→ **Assignment**:
Only the total should be returned: the number of lines in the data that hold the string "required".

→ **Material supplied**:
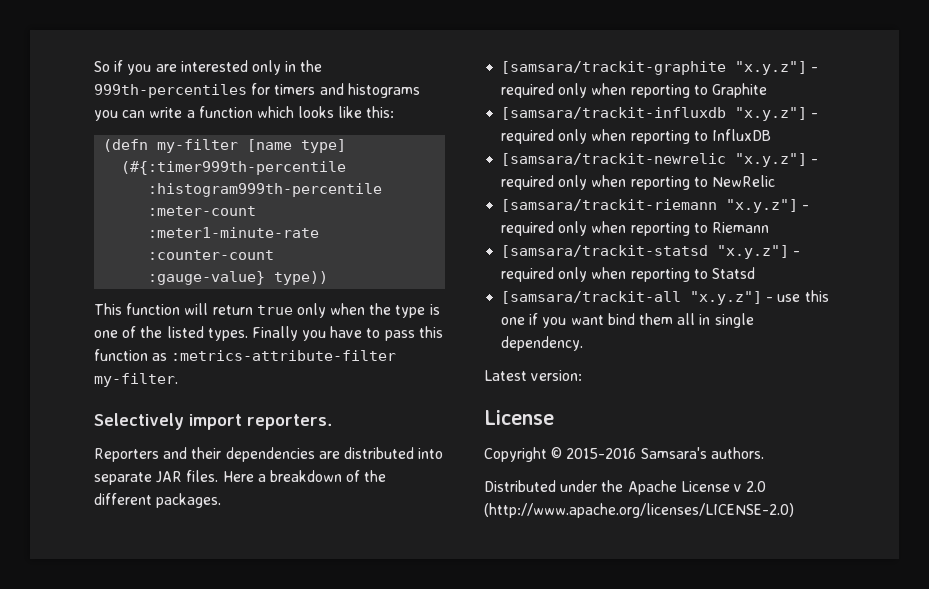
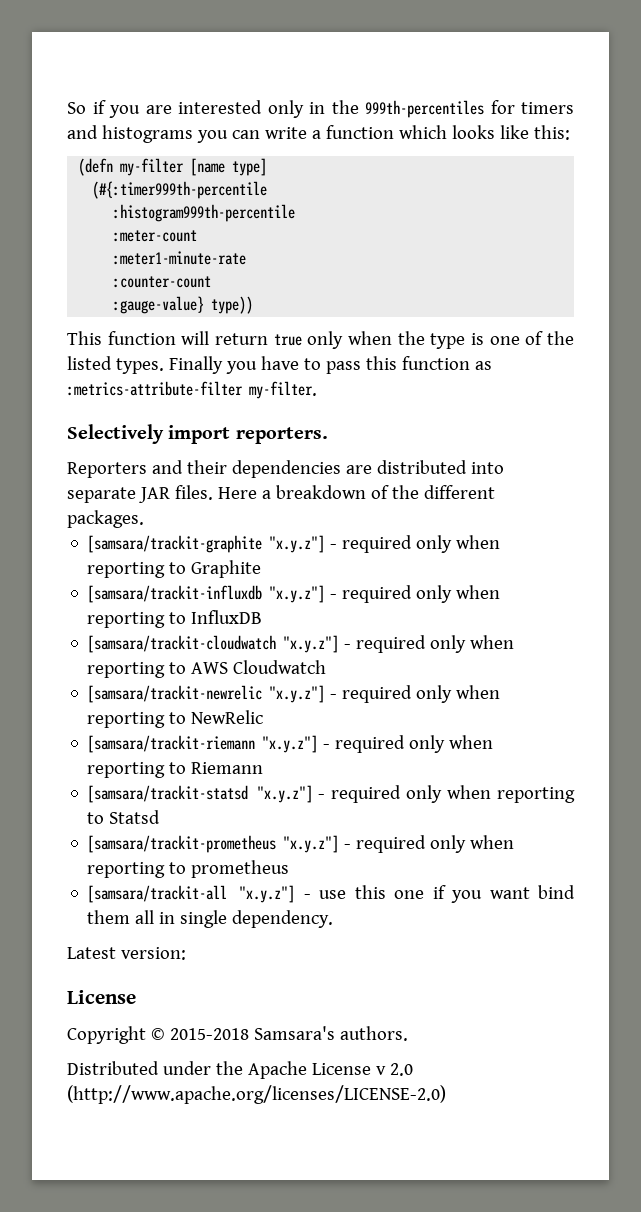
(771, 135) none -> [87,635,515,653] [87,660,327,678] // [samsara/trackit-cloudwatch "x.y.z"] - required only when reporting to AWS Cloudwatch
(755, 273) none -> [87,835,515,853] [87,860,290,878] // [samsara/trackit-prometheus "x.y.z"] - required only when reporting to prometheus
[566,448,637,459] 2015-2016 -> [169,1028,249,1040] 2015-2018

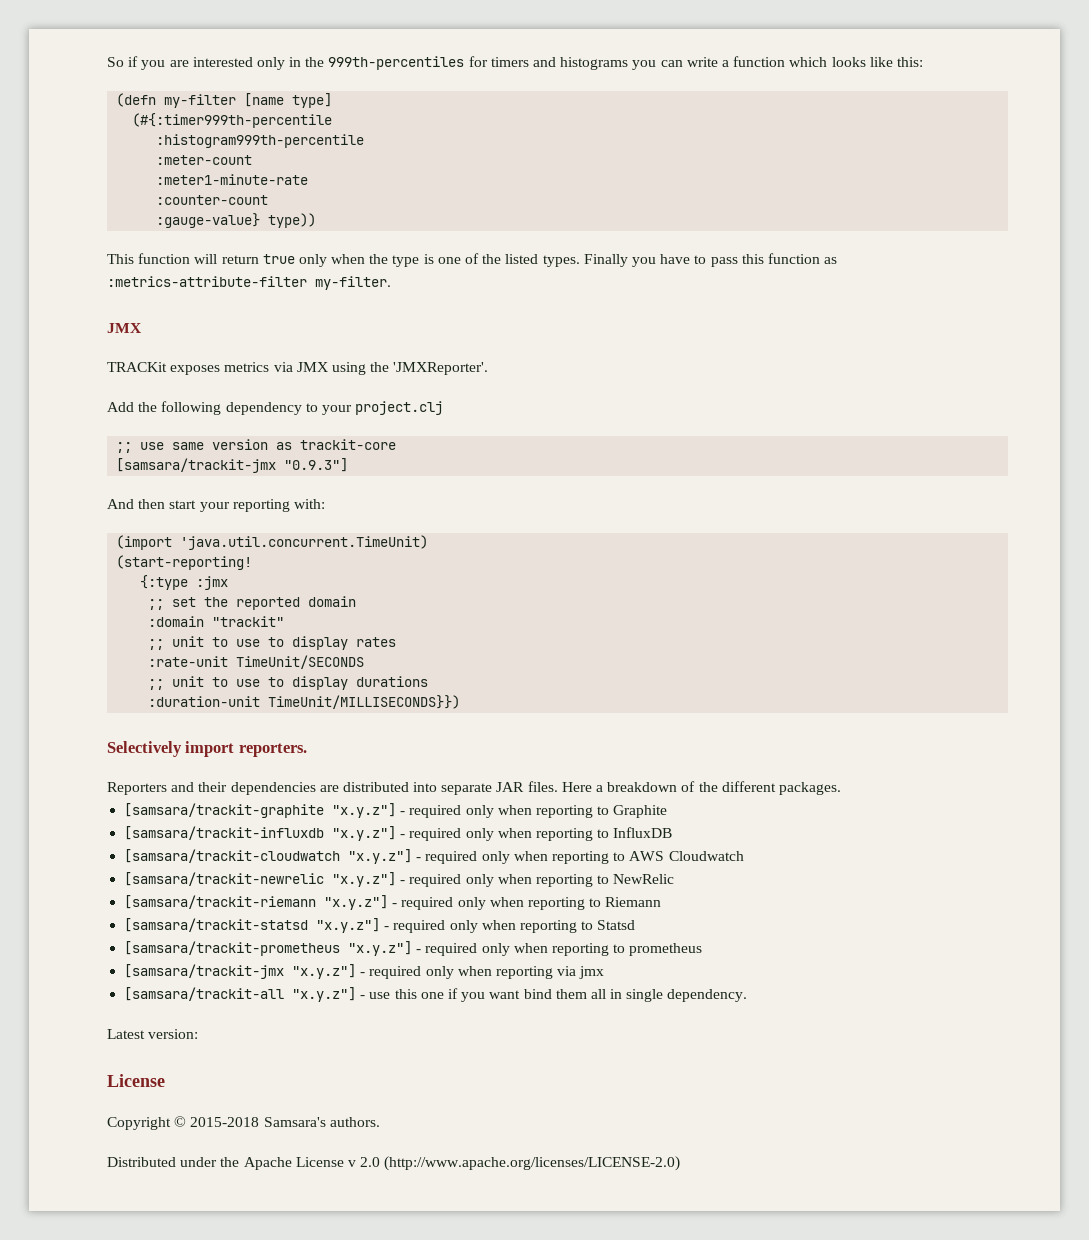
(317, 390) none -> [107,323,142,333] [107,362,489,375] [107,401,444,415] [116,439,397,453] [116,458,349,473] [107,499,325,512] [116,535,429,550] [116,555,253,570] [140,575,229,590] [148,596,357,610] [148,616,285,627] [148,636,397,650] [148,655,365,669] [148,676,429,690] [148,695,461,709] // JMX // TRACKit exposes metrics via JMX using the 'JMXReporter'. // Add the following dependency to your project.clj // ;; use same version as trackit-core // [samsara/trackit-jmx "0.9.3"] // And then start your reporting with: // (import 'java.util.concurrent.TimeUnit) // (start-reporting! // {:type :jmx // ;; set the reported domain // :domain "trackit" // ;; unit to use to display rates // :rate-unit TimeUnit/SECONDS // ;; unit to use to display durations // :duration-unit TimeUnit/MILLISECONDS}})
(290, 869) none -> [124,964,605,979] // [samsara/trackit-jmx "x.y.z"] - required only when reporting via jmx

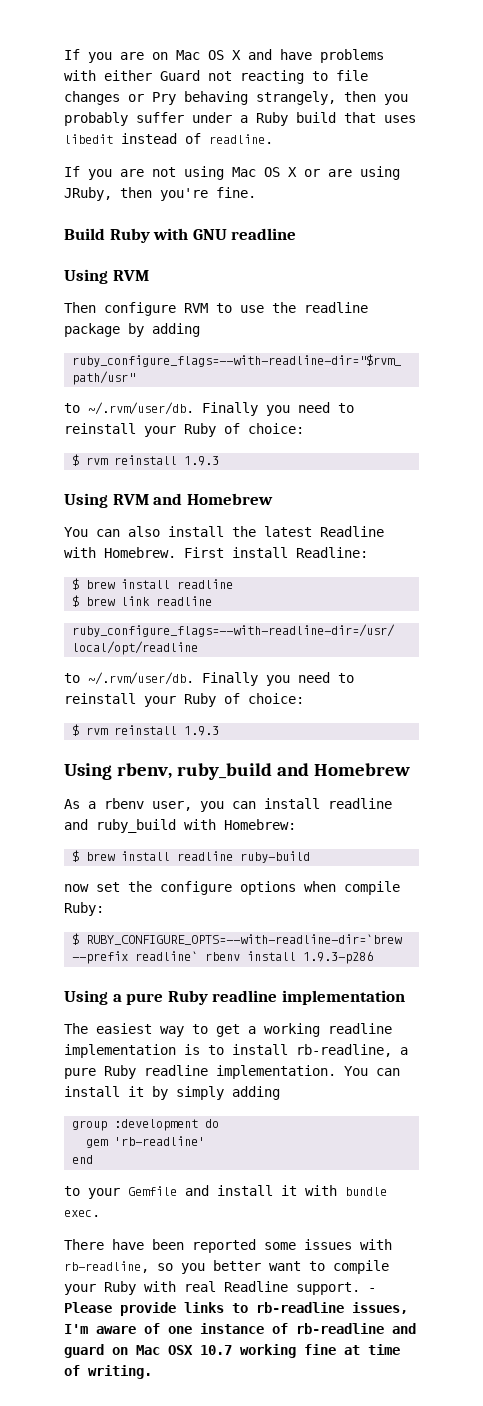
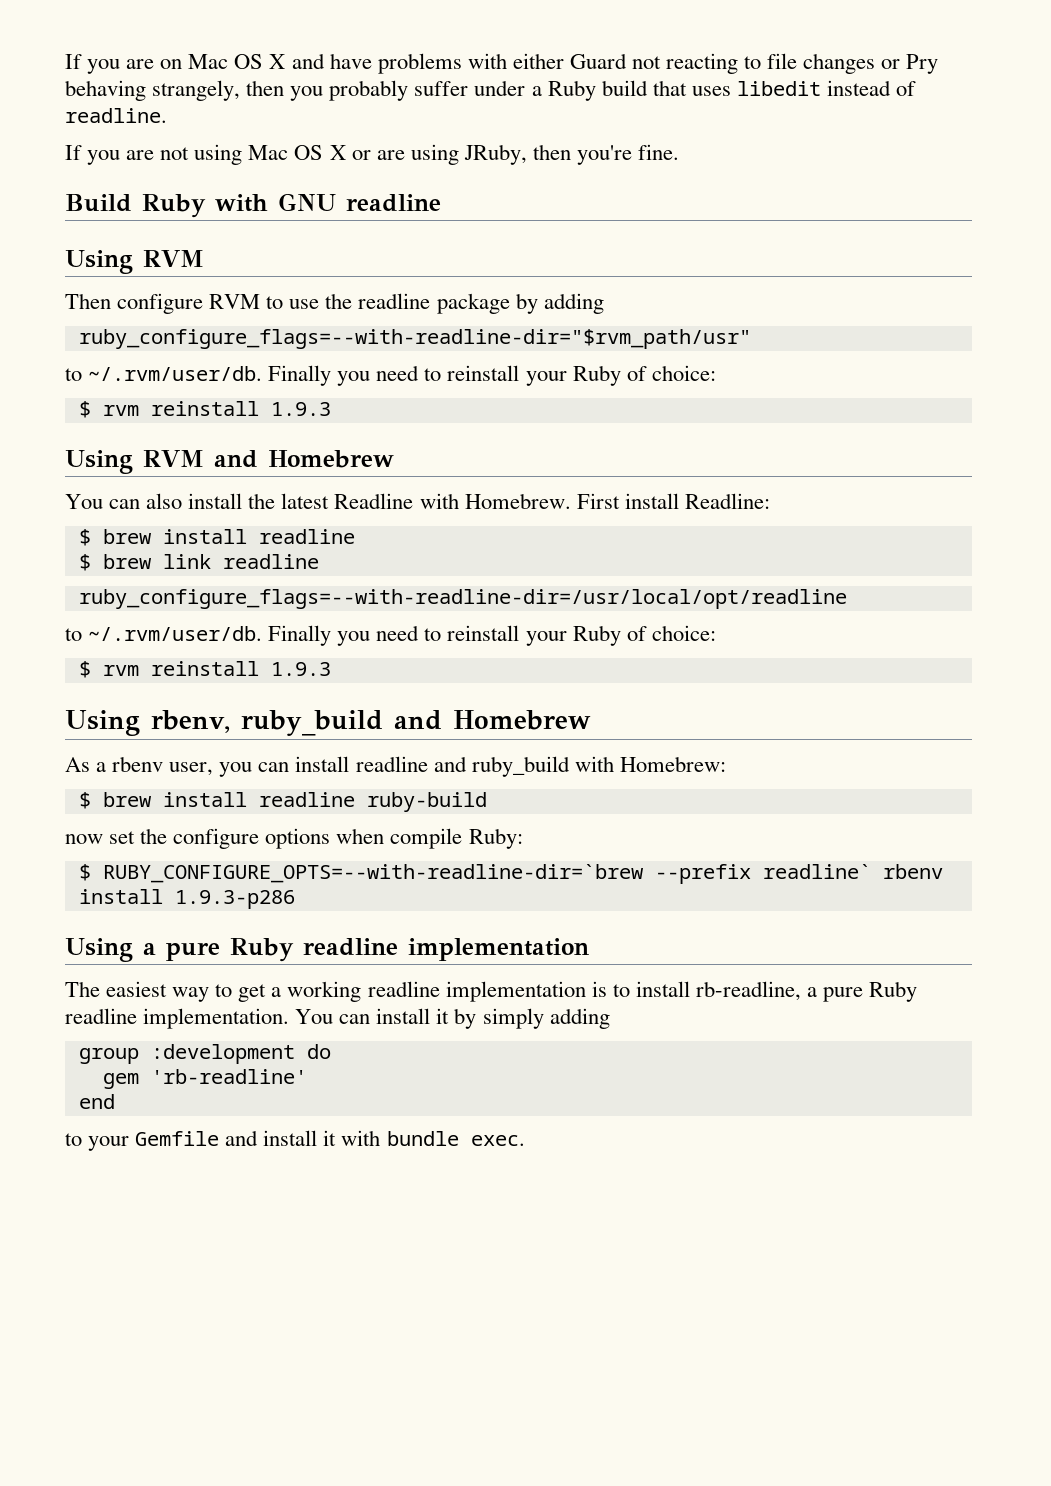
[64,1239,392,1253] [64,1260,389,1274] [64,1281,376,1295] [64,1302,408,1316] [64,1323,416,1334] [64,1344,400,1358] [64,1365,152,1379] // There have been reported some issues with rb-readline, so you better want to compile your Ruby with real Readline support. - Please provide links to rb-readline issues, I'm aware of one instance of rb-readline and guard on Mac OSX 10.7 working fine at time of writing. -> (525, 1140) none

→ **Answer below**:
3